» THE INPUT
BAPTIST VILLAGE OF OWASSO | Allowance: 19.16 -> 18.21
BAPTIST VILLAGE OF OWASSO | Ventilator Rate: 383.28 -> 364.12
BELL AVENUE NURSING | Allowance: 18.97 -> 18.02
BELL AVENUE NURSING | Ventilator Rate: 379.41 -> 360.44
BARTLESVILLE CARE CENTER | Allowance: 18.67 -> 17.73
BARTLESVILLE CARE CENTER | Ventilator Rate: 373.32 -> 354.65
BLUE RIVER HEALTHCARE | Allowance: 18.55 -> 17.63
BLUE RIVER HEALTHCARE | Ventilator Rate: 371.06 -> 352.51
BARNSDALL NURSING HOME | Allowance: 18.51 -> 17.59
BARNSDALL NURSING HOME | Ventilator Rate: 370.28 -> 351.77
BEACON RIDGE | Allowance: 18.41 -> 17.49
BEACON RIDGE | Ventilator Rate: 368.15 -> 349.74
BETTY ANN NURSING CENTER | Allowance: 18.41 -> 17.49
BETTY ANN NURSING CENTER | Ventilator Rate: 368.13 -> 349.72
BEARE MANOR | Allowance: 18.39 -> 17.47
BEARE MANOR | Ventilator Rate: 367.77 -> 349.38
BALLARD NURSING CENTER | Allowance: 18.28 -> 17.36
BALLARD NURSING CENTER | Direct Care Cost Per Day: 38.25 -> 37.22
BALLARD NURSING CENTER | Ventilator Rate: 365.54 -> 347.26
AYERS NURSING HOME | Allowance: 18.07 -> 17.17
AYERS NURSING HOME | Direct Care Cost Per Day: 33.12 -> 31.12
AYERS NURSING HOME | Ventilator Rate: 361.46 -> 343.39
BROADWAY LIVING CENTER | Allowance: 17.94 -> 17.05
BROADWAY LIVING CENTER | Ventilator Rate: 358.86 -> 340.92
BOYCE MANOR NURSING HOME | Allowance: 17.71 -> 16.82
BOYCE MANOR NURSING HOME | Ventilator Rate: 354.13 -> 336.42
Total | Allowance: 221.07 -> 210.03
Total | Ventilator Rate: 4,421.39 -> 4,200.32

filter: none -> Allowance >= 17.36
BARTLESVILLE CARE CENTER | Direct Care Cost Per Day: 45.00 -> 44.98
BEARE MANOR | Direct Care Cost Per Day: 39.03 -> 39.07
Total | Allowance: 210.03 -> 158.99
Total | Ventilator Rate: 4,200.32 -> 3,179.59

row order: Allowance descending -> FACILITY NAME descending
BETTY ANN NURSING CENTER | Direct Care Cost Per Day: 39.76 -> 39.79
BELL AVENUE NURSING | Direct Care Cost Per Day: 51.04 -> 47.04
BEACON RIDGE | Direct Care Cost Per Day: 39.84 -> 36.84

» WHAT IS REQUIRED
Copy out precisely those lines which run from the one containing "Total | Allowance: 221.07 -> 210.03" to the end of the material.

» ANSWER SECTION
Total | Allowance: 221.07 -> 210.03
Total | Ventilator Rate: 4,421.39 -> 4,200.32

filter: none -> Allowance >= 17.36
BARTLESVILLE CARE CENTER | Direct Care Cost Per Day: 45.00 -> 44.98
BEARE MANOR | Direct Care Cost Per Day: 39.03 -> 39.07
Total | Allowance: 210.03 -> 158.99
Total | Ventilator Rate: 4,200.32 -> 3,179.59

row order: Allowance descending -> FACILITY NAME descending
BETTY ANN NURSING CENTER | Direct Care Cost Per Day: 39.76 -> 39.79
BELL AVENUE NURSING | Direct Care Cost Per Day: 51.04 -> 47.04
BEACON RIDGE | Direct Care Cost Per Day: 39.84 -> 36.84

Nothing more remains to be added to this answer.